> _What to work on_
Every line of the data below should be written out word for word.

> _Material for this task_
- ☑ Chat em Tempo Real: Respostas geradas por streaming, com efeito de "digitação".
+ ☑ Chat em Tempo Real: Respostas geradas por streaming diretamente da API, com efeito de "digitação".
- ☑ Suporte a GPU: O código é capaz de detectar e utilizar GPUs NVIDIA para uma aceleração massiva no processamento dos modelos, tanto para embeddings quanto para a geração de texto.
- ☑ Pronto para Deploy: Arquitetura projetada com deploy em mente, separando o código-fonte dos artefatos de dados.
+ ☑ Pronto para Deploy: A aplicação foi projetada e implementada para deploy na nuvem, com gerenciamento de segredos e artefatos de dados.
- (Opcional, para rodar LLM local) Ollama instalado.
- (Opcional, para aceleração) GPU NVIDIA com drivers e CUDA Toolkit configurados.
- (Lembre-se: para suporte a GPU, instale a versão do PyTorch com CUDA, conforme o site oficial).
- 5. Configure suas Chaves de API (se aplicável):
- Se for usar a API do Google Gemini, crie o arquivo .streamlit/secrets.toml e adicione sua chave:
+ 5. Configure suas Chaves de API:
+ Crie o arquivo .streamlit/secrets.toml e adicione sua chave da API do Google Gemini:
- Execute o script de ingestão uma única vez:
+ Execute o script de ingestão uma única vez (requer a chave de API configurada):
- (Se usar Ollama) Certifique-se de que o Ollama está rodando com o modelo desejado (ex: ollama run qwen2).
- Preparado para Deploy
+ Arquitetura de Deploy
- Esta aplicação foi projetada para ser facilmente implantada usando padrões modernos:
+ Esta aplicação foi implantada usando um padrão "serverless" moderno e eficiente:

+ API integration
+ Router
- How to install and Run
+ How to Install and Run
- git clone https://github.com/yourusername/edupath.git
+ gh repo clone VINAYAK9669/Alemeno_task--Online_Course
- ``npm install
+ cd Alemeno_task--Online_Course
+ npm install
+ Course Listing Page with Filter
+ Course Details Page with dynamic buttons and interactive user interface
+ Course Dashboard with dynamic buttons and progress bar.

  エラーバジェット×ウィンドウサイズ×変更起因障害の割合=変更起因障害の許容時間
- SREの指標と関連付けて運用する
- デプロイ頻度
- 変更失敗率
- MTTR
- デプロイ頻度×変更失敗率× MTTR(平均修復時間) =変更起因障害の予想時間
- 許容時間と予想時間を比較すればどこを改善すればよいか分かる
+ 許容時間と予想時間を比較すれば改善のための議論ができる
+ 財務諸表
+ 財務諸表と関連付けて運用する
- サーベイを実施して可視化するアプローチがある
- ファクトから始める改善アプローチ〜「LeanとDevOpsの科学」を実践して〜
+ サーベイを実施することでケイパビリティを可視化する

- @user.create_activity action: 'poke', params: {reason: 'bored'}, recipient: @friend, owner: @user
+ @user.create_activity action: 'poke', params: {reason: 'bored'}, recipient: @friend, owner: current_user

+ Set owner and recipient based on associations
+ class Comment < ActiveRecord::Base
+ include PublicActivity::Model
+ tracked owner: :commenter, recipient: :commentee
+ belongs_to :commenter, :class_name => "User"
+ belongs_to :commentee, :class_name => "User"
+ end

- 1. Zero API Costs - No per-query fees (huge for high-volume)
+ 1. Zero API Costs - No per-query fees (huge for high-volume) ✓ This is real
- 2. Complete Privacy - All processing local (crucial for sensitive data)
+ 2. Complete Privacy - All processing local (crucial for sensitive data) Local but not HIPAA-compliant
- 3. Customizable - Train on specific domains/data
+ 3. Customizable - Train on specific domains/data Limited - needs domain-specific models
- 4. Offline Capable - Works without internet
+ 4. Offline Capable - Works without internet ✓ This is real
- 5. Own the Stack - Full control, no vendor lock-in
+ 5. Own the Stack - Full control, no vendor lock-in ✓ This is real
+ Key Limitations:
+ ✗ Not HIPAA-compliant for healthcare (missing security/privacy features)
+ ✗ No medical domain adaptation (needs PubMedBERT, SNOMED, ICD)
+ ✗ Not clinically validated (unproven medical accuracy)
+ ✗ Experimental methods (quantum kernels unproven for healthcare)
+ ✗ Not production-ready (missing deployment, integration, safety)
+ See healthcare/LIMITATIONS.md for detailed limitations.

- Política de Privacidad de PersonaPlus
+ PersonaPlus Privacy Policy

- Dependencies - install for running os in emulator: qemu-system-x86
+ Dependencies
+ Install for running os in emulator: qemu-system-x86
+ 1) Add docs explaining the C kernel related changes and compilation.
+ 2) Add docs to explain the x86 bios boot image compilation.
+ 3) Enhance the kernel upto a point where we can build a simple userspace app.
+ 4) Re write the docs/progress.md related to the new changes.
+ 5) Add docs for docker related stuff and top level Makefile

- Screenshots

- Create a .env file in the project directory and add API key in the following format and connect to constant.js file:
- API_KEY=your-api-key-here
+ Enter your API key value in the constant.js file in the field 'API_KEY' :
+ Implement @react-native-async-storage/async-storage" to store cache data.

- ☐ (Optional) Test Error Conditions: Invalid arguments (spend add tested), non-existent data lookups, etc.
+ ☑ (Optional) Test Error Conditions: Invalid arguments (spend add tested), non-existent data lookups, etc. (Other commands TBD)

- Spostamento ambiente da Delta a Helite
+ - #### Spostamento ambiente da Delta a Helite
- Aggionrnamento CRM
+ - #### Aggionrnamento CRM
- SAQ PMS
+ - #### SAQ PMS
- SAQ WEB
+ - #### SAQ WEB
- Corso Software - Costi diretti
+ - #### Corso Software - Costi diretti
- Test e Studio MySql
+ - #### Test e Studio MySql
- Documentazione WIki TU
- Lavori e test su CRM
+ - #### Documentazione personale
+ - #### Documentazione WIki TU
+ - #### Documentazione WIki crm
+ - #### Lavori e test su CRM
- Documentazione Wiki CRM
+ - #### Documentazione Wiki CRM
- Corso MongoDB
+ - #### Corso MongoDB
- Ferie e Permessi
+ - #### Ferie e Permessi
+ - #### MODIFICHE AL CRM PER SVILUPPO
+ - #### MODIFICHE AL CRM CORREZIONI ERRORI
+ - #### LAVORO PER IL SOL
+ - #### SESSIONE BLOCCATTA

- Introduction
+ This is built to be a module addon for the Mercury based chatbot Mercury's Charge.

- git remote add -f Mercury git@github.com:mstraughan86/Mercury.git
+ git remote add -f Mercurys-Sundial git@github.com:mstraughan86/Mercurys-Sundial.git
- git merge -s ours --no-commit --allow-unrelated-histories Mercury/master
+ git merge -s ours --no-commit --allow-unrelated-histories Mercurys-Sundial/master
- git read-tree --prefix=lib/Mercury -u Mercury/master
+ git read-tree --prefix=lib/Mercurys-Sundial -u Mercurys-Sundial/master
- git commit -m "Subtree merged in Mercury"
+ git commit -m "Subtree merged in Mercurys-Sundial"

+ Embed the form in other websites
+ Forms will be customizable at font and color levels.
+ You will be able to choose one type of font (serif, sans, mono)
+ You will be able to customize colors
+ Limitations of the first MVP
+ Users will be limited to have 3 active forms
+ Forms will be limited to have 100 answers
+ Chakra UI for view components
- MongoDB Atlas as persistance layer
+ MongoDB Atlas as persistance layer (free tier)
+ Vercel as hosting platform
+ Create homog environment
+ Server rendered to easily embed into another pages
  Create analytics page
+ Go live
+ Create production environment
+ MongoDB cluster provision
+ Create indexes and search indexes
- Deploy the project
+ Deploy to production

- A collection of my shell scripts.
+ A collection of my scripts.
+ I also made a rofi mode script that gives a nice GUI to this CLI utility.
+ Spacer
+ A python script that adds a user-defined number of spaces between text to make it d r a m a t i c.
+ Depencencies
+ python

> _Solution_
- ☑ Chat em Tempo Real: Respostas geradas por streaming, com efeito de "digitação".
+ ☑ Chat em Tempo Real: Respostas geradas por streaming diretamente da API, com efeito de "digitação".
- ☑ Suporte a GPU: O código é capaz de detectar e utilizar GPUs NVIDIA para uma aceleração massiva no processamento dos modelos, tanto para embeddings quanto para a geração de texto.
- ☑ Pronto para Deploy: Arquitetura projetada com deploy em mente, separando o código-fonte dos artefatos de dados.
+ ☑ Pronto para Deploy: A aplicação foi projetada e implementada para deploy na nuvem, com gerenciamento de segredos e artefatos de dados.
- (Opcional, para rodar LLM local) Ollama instalado.
- (Opcional, para aceleração) GPU NVIDIA com drivers e CUDA Toolkit configurados.
- (Lembre-se: para suporte a GPU, instale a versão do PyTorch com CUDA, conforme o site oficial).
- 5. Configure suas Chaves de API (se aplicável):
- Se for usar a API do Google Gemini, crie o arquivo .streamlit/secrets.toml e adicione sua chave:
+ 5. Configure suas Chaves de API:
+ Crie o arquivo .streamlit/secrets.toml e adicione sua chave da API do Google Gemini:
- Execute o script de ingestão uma única vez:
+ Execute o script de ingestão uma única vez (requer a chave de API configurada):
- (Se usar Ollama) Certifique-se de que o Ollama está rodando com o modelo desejado (ex: ollama run qwen2).
- Preparado para Deploy
+ Arquitetura de Deploy
- Esta aplicação foi projetada para ser facilmente implantada usando padrões modernos:
+ Esta aplicação foi implantada usando um padrão "serverless" moderno e eficiente:

+ API integration
+ Router
- How to install and Run
+ How to Install and Run
- git clone https://github.com/yourusername/edupath.git
+ gh repo clone VINAYAK9669/Alemeno_task--Online_Course
- ``npm install
+ cd Alemeno_task--Online_Course
+ npm install
+ Course Listing Page with Filter
+ Course Details Page with dynamic buttons and interactive user interface
+ Course Dashboard with dynamic buttons and progress bar.

  エラーバジェット×ウィンドウサイズ×変更起因障害の割合=変更起因障害の許容時間
- SREの指標と関連付けて運用する
- デプロイ頻度
- 変更失敗率
- MTTR
- デプロイ頻度×変更失敗率× MTTR(平均修復時間) =変更起因障害の予想時間
- 許容時間と予想時間を比較すればどこを改善すればよいか分かる
+ 許容時間と予想時間を比較すれば改善のための議論ができる
+ 財務諸表
+ 財務諸表と関連付けて運用する
- サーベイを実施して可視化するアプローチがある
- ファクトから始める改善アプローチ〜「LeanとDevOpsの科学」を実践して〜
+ サーベイを実施することでケイパビリティを可視化する

- @user.create_activity action: 'poke', params: {reason: 'bored'}, recipient: @friend, owner: @user
+ @user.create_activity action: 'poke', params: {reason: 'bored'}, recipient: @friend, owner: current_user

+ Set owner and recipient based on associations
+ class Comment < ActiveRecord::Base
+ include PublicActivity::Model
+ tracked owner: :commenter, recipient: :commentee
+ belongs_to :commenter, :class_name => "User"
+ belongs_to :commentee, :class_name => "User"
+ end

- 1. Zero API Costs - No per-query fees (huge for high-volume)
+ 1. Zero API Costs - No per-query fees (huge for high-volume) ✓ This is real
- 2. Complete Privacy - All processing local (crucial for sensitive data)
+ 2. Complete Privacy - All processing local (crucial for sensitive data) Local but not HIPAA-compliant
- 3. Customizable - Train on specific domains/data
+ 3. Customizable - Train on specific domains/data Limited - needs domain-specific models
- 4. Offline Capable - Works without internet
+ 4. Offline Capable - Works without internet ✓ This is real
- 5. Own the Stack - Full control, no vendor lock-in
+ 5. Own the Stack - Full control, no vendor lock-in ✓ This is real
+ Key Limitations:
+ ✗ Not HIPAA-compliant for healthcare (missing security/privacy features)
+ ✗ No medical domain adaptation (needs PubMedBERT, SNOMED, ICD)
+ ✗ Not clinically validated (unproven medical accuracy)
+ ✗ Experimental methods (quantum kernels unproven for healthcare)
+ ✗ Not production-ready (missing deployment, integration, safety)
+ See healthcare/LIMITATIONS.md for detailed limitations.

- Política de Privacidad de PersonaPlus
+ PersonaPlus Privacy Policy

- Dependencies - install for running os in emulator: qemu-system-x86
+ Dependencies
+ Install for running os in emulator: qemu-system-x86
+ 1) Add docs explaining the C kernel related changes and compilation.
+ 2) Add docs to explain the x86 bios boot image compilation.
+ 3) Enhance the kernel upto a point where we can build a simple userspace app.
+ 4) Re write the docs/progress.md related to the new changes.
+ 5) Add docs for docker related stuff and top level Makefile

- Screenshots

- Create a .env file in the project directory and add API key in the following format and connect to constant.js file:
- API_KEY=your-api-key-here
+ Enter your API key value in the constant.js file in the field 'API_KEY' :
+ Implement @react-native-async-storage/async-storage" to store cache data.

- ☐ (Optional) Test Error Conditions: Invalid arguments (spend add tested), non-existent data lookups, etc.
+ ☑ (Optional) Test Error Conditions: Invalid arguments (spend add tested), non-existent data lookups, etc. (Other commands TBD)

- Spostamento ambiente da Delta a Helite
+ - #### Spostamento ambiente da Delta a Helite
- Aggionrnamento CRM
+ - #### Aggionrnamento CRM
- SAQ PMS
+ - #### SAQ PMS
- SAQ WEB
+ - #### SAQ WEB
- Corso Software - Costi diretti
+ - #### Corso Software - Costi diretti
- Test e Studio MySql
+ - #### Test e Studio MySql
- Documentazione WIki TU
- Lavori e test su CRM
+ - #### Documentazione personale
+ - #### Documentazione WIki TU
+ - #### Documentazione WIki crm
+ - #### Lavori e test su CRM
- Documentazione Wiki CRM
+ - #### Documentazione Wiki CRM
- Corso MongoDB
+ - #### Corso MongoDB
- Ferie e Permessi
+ - #### Ferie e Permessi
+ - #### MODIFICHE AL CRM PER SVILUPPO
+ - #### MODIFICHE AL CRM CORREZIONI ERRORI
+ - #### LAVORO PER IL SOL
+ - #### SESSIONE BLOCCATTA

- Introduction
+ This is built to be a module addon for the Mercury based chatbot Mercury's Charge.

- git remote add -f Mercury git@github.com:mstraughan86/Mercury.git
+ git remote add -f Mercurys-Sundial git@github.com:mstraughan86/Mercurys-Sundial.git
- git merge -s ours --no-commit --allow-unrelated-histories Mercury/master
+ git merge -s ours --no-commit --allow-unrelated-histories Mercurys-Sundial/master
- git read-tree --prefix=lib/Mercury -u Mercury/master
+ git read-tree --prefix=lib/Mercurys-Sundial -u Mercurys-Sundial/master
- git commit -m "Subtree merged in Mercury"
+ git commit -m "Subtree merged in Mercurys-Sundial"

+ Embed the form in other websites
+ Forms will be customizable at font and color levels.
+ You will be able to choose one type of font (serif, sans, mono)
+ You will be able to customize colors
+ Limitations of the first MVP
+ Users will be limited to have 3 active forms
+ Forms will be limited to have 100 answers
+ Chakra UI for view components
- MongoDB Atlas as persistance layer
+ MongoDB Atlas as persistance layer (free tier)
+ Vercel as hosting platform
+ Create homog environment
+ Server rendered to easily embed into another pages
  Create analytics page
+ Go live
+ Create production environment
+ MongoDB cluster provision
+ Create indexes and search indexes
- Deploy the project
+ Deploy to production

- A collection of my shell scripts.
+ A collection of my scripts.
+ I also made a rofi mode script that gives a nice GUI to this CLI utility.
+ Spacer
+ A python script that adds a user-defined number of spaces between text to make it d r a m a t i c.
+ Depencencies
+ python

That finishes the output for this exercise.